A New Treatment for Sexual Pain Associated with Menopausal Genital Atrophy

News in Context |
November 29, 2016

A New Treatment for Sexual Pain Associated with Menopausal Genital Atrophy

  1. Andrew M. Kaunitz, MD

Intravaginal dehydroepiandrosterone (prasterone) is now FDA-approved.

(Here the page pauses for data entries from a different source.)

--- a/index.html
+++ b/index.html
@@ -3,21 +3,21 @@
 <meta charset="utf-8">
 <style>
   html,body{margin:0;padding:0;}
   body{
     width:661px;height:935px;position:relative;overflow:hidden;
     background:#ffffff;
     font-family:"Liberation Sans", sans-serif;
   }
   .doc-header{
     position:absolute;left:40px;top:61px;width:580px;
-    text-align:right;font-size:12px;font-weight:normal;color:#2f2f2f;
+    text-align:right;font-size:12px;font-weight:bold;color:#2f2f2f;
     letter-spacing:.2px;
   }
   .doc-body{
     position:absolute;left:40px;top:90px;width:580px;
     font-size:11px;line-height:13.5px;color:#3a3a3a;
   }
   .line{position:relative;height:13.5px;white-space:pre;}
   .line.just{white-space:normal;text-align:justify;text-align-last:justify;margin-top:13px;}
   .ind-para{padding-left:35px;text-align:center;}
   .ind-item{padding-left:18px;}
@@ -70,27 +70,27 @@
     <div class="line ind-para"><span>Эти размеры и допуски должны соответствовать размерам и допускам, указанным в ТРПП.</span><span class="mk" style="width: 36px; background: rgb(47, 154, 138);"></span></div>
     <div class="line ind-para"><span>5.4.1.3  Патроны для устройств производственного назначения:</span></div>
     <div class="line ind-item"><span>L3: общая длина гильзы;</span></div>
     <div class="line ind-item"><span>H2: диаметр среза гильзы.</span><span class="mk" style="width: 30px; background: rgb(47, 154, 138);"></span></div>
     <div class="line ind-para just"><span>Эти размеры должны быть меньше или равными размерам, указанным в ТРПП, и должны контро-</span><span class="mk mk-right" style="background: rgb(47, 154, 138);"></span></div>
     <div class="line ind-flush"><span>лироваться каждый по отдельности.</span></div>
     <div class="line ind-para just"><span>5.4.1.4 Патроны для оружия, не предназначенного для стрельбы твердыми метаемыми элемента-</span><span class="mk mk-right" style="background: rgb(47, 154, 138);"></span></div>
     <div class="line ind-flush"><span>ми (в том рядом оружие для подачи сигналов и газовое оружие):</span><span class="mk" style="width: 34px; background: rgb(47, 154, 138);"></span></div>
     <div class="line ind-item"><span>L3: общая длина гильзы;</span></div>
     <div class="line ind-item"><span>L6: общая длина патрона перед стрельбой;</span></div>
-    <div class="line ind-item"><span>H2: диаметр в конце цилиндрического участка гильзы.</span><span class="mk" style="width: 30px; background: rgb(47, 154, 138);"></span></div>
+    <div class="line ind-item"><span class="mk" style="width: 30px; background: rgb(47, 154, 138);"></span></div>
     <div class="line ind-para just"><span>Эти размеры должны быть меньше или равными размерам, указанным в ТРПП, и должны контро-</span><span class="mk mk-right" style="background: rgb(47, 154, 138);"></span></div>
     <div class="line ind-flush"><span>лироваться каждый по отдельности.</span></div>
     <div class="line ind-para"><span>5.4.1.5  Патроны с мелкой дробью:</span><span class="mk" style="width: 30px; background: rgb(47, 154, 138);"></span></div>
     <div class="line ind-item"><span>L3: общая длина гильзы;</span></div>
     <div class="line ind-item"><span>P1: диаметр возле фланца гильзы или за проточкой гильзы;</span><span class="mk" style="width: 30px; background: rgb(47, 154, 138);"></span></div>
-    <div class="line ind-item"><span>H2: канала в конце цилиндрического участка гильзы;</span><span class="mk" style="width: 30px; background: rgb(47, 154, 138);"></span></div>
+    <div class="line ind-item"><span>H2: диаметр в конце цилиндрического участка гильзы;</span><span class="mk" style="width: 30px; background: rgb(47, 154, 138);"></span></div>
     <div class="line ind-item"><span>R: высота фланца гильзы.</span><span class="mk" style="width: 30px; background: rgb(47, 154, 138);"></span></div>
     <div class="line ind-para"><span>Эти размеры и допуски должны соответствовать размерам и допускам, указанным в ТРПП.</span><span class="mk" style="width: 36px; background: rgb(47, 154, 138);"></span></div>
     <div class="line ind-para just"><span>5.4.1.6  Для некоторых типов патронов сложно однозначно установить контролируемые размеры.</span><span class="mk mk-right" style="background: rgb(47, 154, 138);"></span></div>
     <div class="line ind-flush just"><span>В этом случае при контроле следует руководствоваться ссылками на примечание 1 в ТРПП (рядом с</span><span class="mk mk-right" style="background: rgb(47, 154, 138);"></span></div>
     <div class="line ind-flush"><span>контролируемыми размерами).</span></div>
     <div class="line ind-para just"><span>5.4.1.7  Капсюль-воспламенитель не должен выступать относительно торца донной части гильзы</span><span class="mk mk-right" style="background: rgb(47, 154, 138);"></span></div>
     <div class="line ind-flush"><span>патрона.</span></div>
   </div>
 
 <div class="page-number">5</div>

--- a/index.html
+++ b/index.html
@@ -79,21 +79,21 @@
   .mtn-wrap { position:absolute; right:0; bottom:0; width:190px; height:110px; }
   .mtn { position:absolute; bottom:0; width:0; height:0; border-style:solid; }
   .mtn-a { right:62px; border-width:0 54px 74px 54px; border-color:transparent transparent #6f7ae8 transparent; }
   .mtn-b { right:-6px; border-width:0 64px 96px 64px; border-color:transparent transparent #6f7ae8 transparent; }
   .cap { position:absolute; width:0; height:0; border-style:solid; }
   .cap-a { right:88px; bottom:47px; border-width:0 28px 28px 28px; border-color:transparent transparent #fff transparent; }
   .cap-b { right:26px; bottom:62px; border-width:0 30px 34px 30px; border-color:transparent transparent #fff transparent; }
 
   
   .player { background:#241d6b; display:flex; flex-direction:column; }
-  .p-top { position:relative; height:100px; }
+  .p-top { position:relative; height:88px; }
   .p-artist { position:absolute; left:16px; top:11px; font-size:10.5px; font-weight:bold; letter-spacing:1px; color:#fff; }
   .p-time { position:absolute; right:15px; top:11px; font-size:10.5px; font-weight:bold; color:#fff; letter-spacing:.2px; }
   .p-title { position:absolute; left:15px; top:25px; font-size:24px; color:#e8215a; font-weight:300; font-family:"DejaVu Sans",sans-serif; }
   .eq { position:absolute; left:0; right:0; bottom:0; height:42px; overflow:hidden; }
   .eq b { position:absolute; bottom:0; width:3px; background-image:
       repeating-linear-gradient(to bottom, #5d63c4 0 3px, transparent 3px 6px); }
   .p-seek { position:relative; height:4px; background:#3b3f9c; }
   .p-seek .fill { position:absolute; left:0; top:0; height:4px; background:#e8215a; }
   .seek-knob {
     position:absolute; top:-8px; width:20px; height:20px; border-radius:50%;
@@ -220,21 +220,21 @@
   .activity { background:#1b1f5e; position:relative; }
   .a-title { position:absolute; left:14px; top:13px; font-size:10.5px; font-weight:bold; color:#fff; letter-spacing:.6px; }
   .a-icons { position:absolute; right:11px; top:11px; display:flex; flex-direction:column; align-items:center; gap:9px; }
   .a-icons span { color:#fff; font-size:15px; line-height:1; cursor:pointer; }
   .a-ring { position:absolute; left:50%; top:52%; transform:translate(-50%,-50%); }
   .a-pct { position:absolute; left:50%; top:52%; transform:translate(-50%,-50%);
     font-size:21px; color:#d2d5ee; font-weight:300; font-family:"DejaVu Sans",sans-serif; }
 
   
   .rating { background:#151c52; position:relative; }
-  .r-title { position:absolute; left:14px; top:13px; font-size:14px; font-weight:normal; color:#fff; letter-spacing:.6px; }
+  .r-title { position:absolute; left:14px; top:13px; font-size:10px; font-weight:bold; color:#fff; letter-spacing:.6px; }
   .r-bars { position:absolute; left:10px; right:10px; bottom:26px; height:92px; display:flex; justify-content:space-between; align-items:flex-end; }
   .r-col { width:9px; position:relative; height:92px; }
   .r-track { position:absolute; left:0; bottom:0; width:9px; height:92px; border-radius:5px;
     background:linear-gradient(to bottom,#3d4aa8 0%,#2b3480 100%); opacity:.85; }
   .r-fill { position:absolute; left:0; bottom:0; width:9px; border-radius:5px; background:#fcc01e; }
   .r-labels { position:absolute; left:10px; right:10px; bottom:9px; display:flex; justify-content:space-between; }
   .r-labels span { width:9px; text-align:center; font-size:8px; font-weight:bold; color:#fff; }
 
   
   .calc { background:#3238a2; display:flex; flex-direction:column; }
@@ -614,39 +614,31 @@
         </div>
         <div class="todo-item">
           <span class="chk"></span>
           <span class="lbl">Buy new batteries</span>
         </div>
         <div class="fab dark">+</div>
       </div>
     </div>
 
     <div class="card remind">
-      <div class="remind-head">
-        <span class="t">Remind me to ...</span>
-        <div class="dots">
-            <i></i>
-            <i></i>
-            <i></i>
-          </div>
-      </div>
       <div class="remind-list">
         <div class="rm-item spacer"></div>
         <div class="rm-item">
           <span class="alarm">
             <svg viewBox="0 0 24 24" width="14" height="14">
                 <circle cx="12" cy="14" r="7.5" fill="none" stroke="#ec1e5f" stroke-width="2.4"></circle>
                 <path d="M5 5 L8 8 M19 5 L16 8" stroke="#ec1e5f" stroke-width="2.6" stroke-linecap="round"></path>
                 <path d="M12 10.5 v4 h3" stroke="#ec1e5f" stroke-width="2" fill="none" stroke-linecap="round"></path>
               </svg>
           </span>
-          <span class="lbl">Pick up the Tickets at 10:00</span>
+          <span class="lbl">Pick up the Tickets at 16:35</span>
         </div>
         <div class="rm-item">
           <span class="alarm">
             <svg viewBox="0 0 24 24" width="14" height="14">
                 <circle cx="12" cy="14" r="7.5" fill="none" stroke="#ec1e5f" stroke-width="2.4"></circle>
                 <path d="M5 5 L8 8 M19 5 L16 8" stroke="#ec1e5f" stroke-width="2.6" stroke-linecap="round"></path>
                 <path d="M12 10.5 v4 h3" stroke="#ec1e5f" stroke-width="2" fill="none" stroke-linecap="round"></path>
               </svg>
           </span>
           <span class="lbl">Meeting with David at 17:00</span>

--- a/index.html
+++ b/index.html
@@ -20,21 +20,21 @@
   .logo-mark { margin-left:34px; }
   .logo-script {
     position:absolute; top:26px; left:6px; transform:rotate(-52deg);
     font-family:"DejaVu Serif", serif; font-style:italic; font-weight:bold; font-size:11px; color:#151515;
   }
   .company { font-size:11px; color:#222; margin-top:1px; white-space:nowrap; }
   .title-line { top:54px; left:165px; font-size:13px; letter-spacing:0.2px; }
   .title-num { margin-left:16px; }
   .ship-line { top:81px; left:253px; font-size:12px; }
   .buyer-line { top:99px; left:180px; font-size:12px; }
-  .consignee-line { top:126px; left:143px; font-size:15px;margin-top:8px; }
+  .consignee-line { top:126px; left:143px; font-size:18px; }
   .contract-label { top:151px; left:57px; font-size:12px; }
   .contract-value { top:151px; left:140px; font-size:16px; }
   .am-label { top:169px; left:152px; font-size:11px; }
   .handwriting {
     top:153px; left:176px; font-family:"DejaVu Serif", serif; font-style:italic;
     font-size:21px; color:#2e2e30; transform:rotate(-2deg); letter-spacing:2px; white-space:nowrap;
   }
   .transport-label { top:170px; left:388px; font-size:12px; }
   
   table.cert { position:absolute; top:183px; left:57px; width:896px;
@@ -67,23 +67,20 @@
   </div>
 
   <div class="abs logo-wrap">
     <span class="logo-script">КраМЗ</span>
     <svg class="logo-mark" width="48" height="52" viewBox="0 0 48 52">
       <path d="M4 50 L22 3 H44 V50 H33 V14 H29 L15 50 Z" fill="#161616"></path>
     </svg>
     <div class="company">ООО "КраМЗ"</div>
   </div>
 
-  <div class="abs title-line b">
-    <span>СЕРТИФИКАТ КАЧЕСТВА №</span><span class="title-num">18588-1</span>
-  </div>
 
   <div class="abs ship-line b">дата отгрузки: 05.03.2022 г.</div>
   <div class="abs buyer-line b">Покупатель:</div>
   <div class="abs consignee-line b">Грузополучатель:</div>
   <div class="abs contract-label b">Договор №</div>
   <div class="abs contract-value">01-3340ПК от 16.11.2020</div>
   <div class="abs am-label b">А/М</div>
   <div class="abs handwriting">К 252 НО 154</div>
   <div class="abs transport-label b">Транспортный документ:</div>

  1. Andrew M. Kaunitz, MD

On November 17, 2016, the FDA approved vaginal dehydroepiandrosterone (DHEA, prasterone) for menopausal women with genital atrophy who experienced moderate to severe pain with sexual intercourse (also known as genitourinary syndrome of menopause). The efficacy and safety of daily 0.5% DHEA (6.5 mg vaginal ovules) was established in four 12-week placebo-controlled trials as well as a 1-year open-label trial. Vaginal discharge was the most common adverse effect.

Comment

After menopause, DHEA (produced largely by the adrenals and enzymatically transformed at the intracellular level into estrogens) is a major progenitor of all sex steroids. Because estradiol is inactivated at its site of synthesis, use of prasterone results in little if any rise in serum estradiol levels (J Steroid Biochem Mol Biol 2016; 159:142). This attribute may make prasterone an appealing choice for women with estrogen-sensitive cancers; indeed, a federally supported trial is under way in breast cancer survivors.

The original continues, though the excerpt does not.